Code change snippets:
- - - -
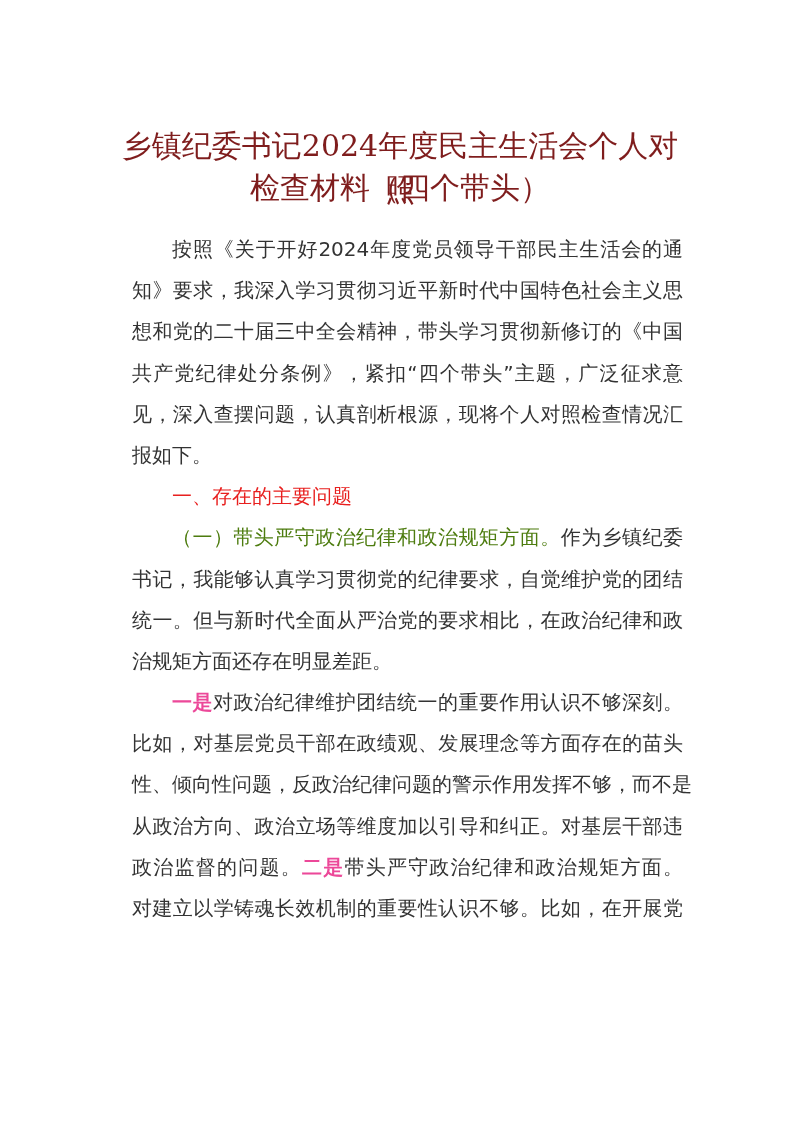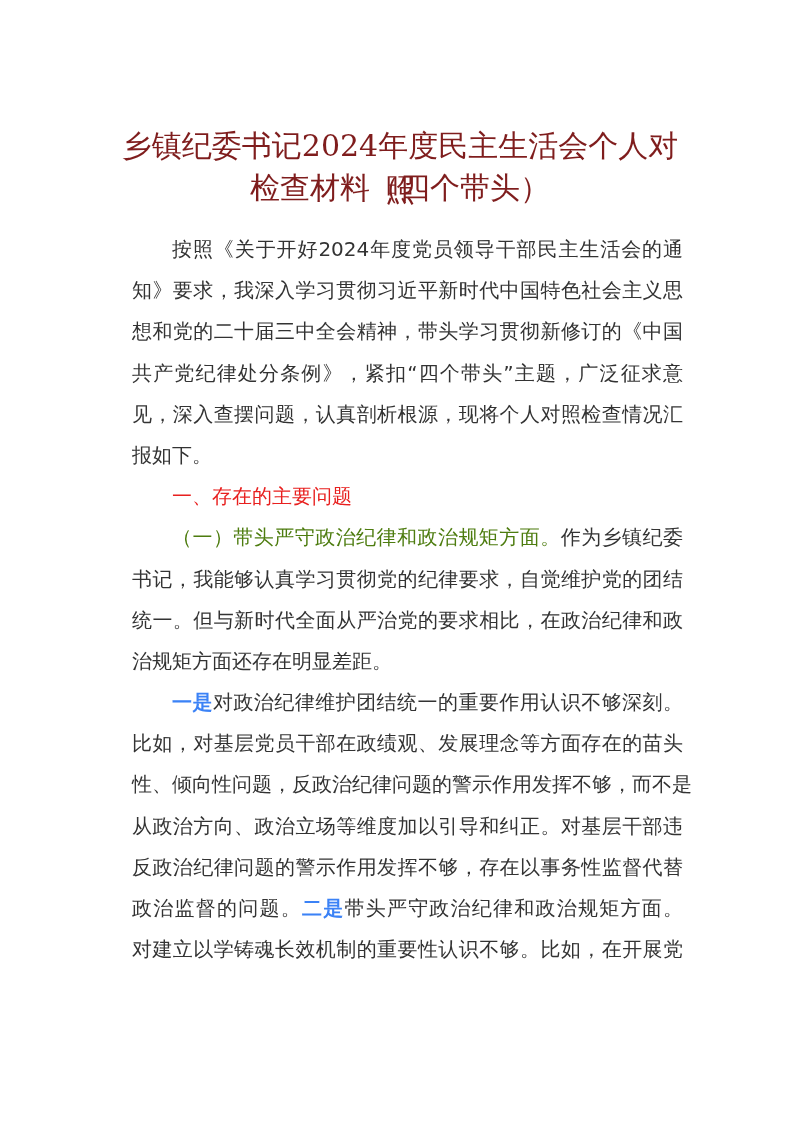--- a/index.html
+++ b/index.html
@@ -23,7 +23,7 @@
   .indent { padding-left: 40px; }
   .h1 { color: #e8201f; font-weight: normal; font-size: 20px; }
   .h2 { color: #4d7c0f; }
-  .bold { font-weight: bold; color: #3b82f6; }
+  .bold { font-weight: bold; color: #ec4899; }
 </style>
 </head>
 <body>

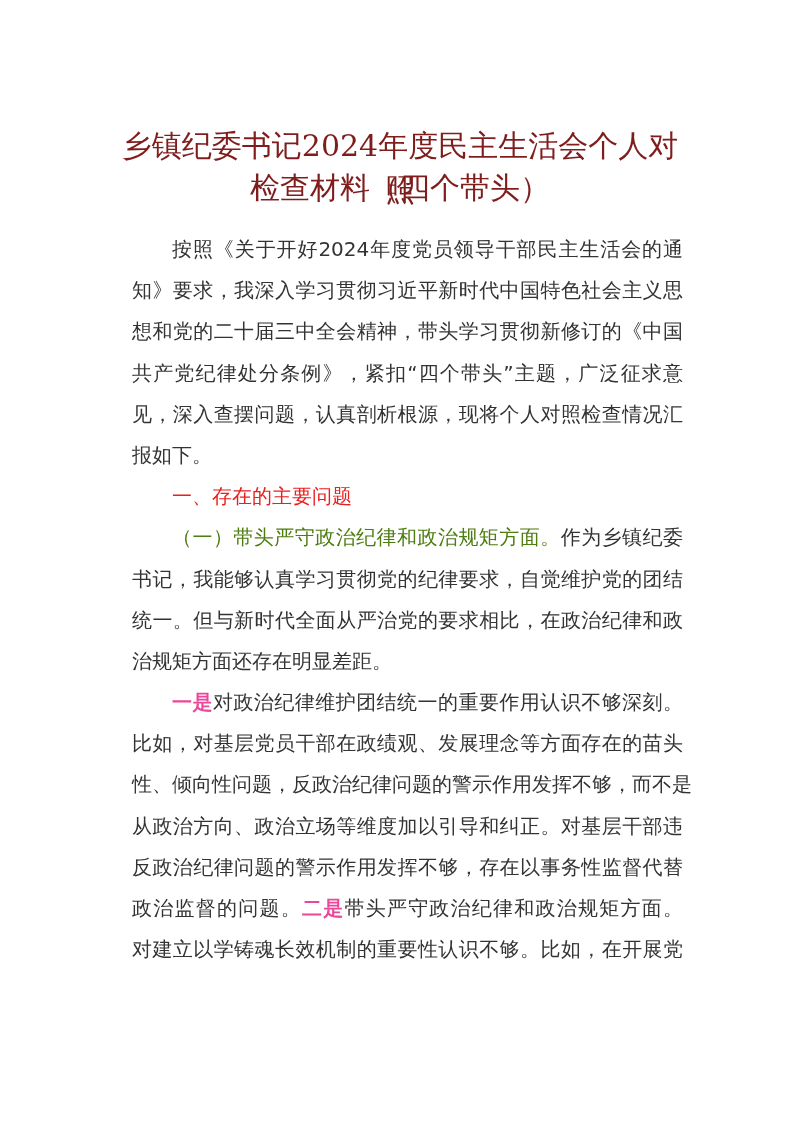--- a/index.html
+++ b/index.html
@@ -51,7 +51,6 @@
     <span class="line">比如，对基层党员干部在政绩观、发展理念等方面存在的苗头</span>
     <span class="line">性、倾向性问题，反政治纪律问题的警示作用发挥不够，而不是</span>
     <span class="line">从政治方向、政治立场等维度加以引导和纠正。对基层干部违</span>
-    <span class="line">反政治纪律问题的警示作用发挥不够，存在以事务性监督代替</span>
     <span class="line"><span>政治监督的问题。</span><span class="bold">二是</span><span>带头严守政治纪律和政治规矩方面。</span></span>
     <span class="line">对建立以学铸魂长效机制的重要性认识不够。比如，在开展党</span>
   </div>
- - - -
■ EXERCISE PROMPT
With the pictures left out, output all the entries exactly.

■ THE ANSWER
--- a/index.html
+++ b/index.html
@@ -23,7 +23,7 @@
   .indent { padding-left: 40px; }
   .h1 { color: #e8201f; font-weight: normal; font-size: 20px; }
   .h2 { color: #4d7c0f; }
-  .bold { font-weight: bold; color: #3b82f6; }
+  .bold { font-weight: bold; color: #ec4899; }
 </style>
 </head>
 <body>

--- a/index.html
+++ b/index.html
@@ -51,7 +51,6 @@
     <span class="line">比如，对基层党员干部在政绩观、发展理念等方面存在的苗头</span>
     <span class="line">性、倾向性问题，反政治纪律问题的警示作用发挥不够，而不是</span>
     <span class="line">从政治方向、政治立场等维度加以引导和纠正。对基层干部违</span>
-    <span class="line">反政治纪律问题的警示作用发挥不够，存在以事务性监督代替</span>
     <span class="line"><span>政治监督的问题。</span><span class="bold">二是</span><span>带头严守政治纪律和政治规矩方面。</span></span>
     <span class="line">对建立以学铸魂长效机制的重要性认识不够。比如，在开展党</span>
   </div>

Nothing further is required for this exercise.